##### Data supplied

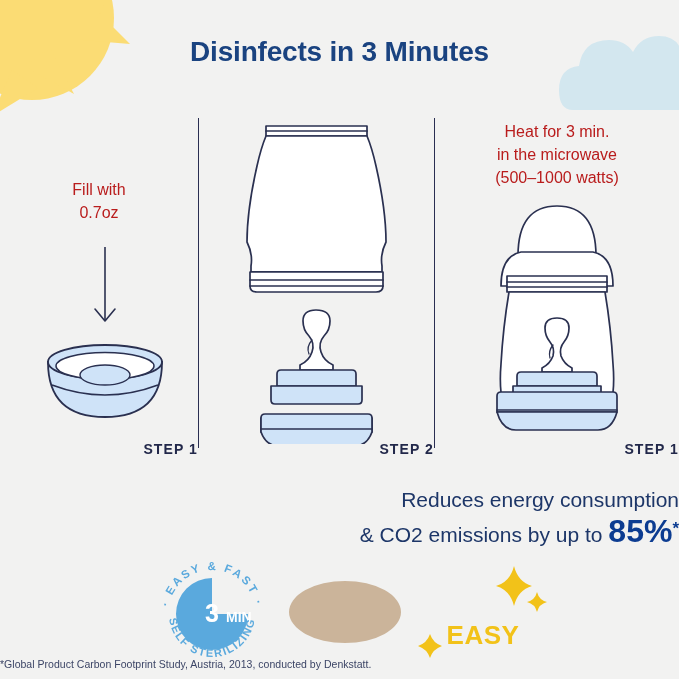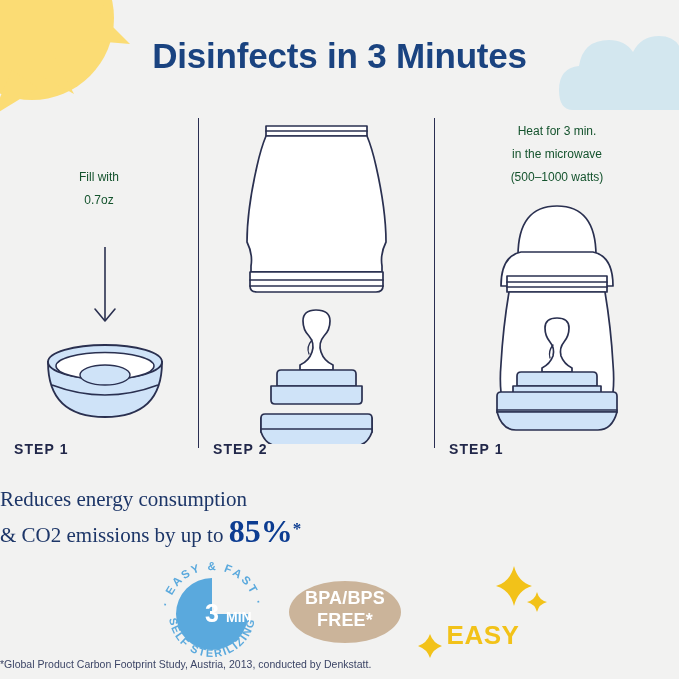--- a/index.html
+++ b/index.html
@@ -42,7 +42,7 @@
     right: 0;
     top: 36px;
     text-align: center;
-    font-size: 35px;
+    font-size: 28px;
     font-weight: 700;
     letter-spacing: -0.2px;
     color: #1a4380;

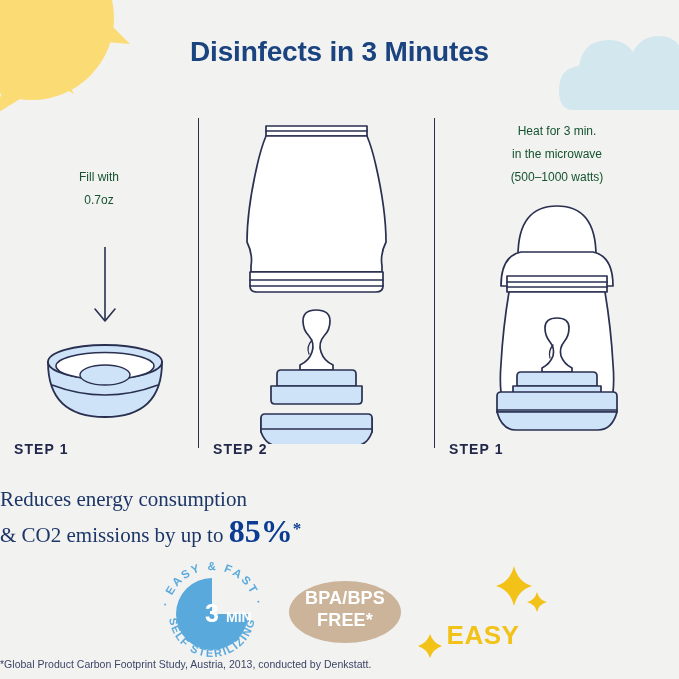--- a/index.html
+++ b/index.html
@@ -80,9 +80,9 @@
     position: absolute;
     left: 0; right: 0;
     text-align: center;
-    font-size: 12px;
+    font-size: 16px;
     line-height: 23px;
-    color: #14532d;
+    color: #b91c1c;
     font-weight: 400;
   }
   #cap1 { top: 54px; }

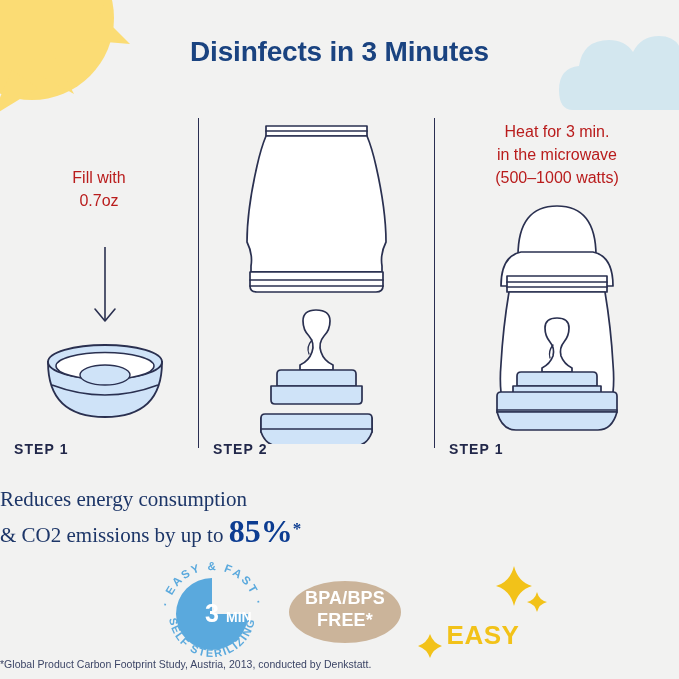--- a/index.html
+++ b/index.html
@@ -85,7 +85,7 @@
     color: #b91c1c;
     font-weight: 400;
   }
-  #cap1 { top: 54px; }
+  #cap1 { top: 66px; }
   #cap3 { top: 8px; }
 
   .steplabel {

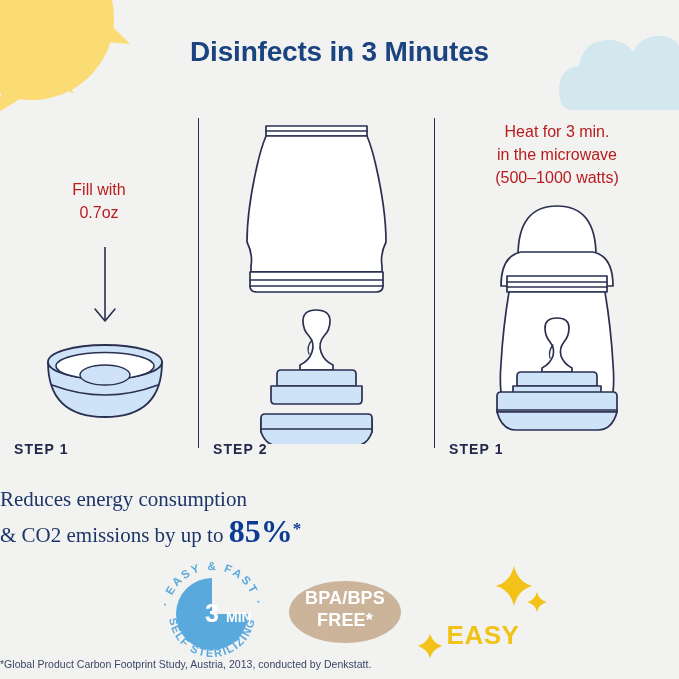--- a/index.html
+++ b/index.html
@@ -92,7 +92,7 @@
     position: absolute;
     left: 0; right: 0;
     bottom: 0px;
-    text-align: left;
+    text-align: right;
     font-size: 14px;
     font-weight: 700;
     letter-spacing: 1.1px;

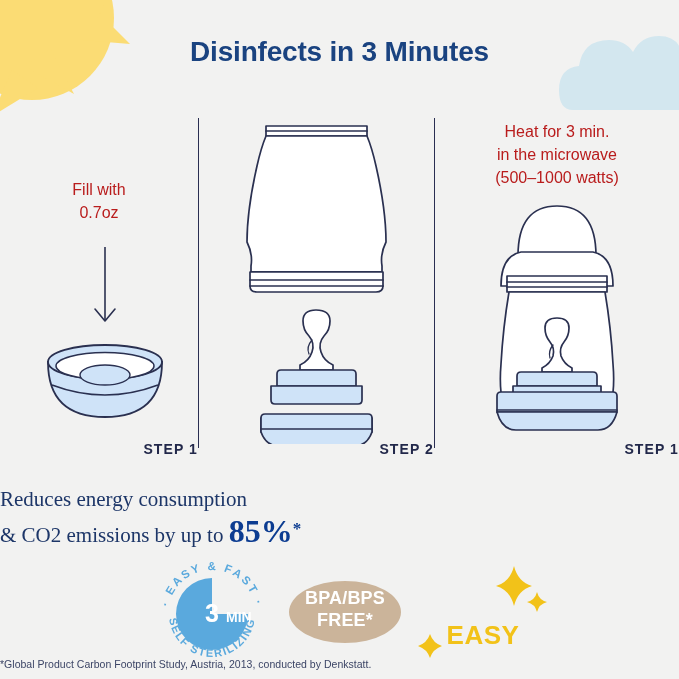--- a/index.html
+++ b/index.html
@@ -110,12 +110,11 @@
     position: absolute;
     left: 0; right: 0;
     top: 485px;
-    text-align: left;
+    text-align: right;
     color: #1d3668;
     font-size: 21px;
     line-height: 29px;
     font-weight: 500;
-    font-family: Liberation Serif, serif;
   }
   .eco .big {
     font-size: 32px;

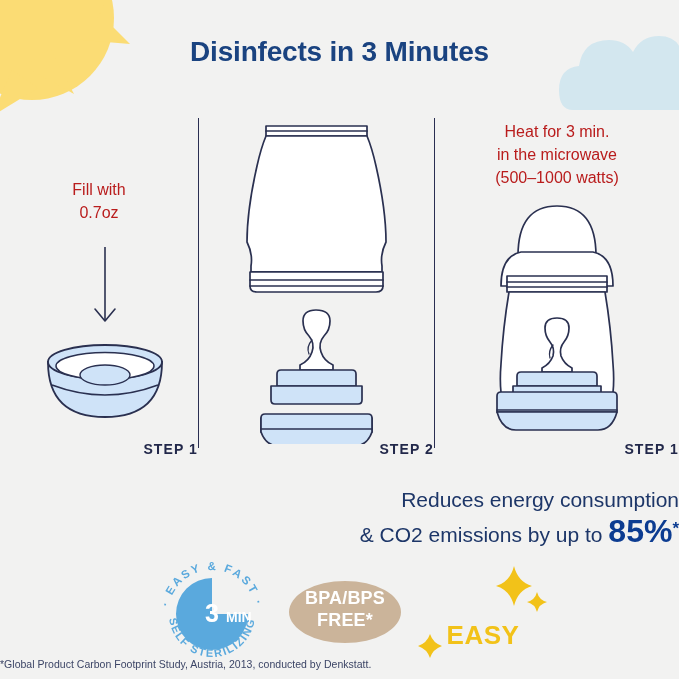--- a/index.html
+++ b/index.html
@@ -359,10 +359,6 @@
       <svg width="120" height="96" viewBox="0 0 120 96">
         <ellipse cx="60" cy="50" rx="56" ry="31" fill="#cbb49a"></ellipse>
       </svg>
-      <div class="bpa-text">
-        <div>BPA/BPS</div>
-        <div>FREE*</div>
-      </div>
     </div>
 
     <div class="badge" id="badge-clean">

##########

To do:
Search the records for the string "height" and, wherever a line contains it, please copy that line.

Answer for this exercise:
     line-height: 23px;
     line-height: 29px;
       <svg width="120" height="96" viewBox="0 0 120 96">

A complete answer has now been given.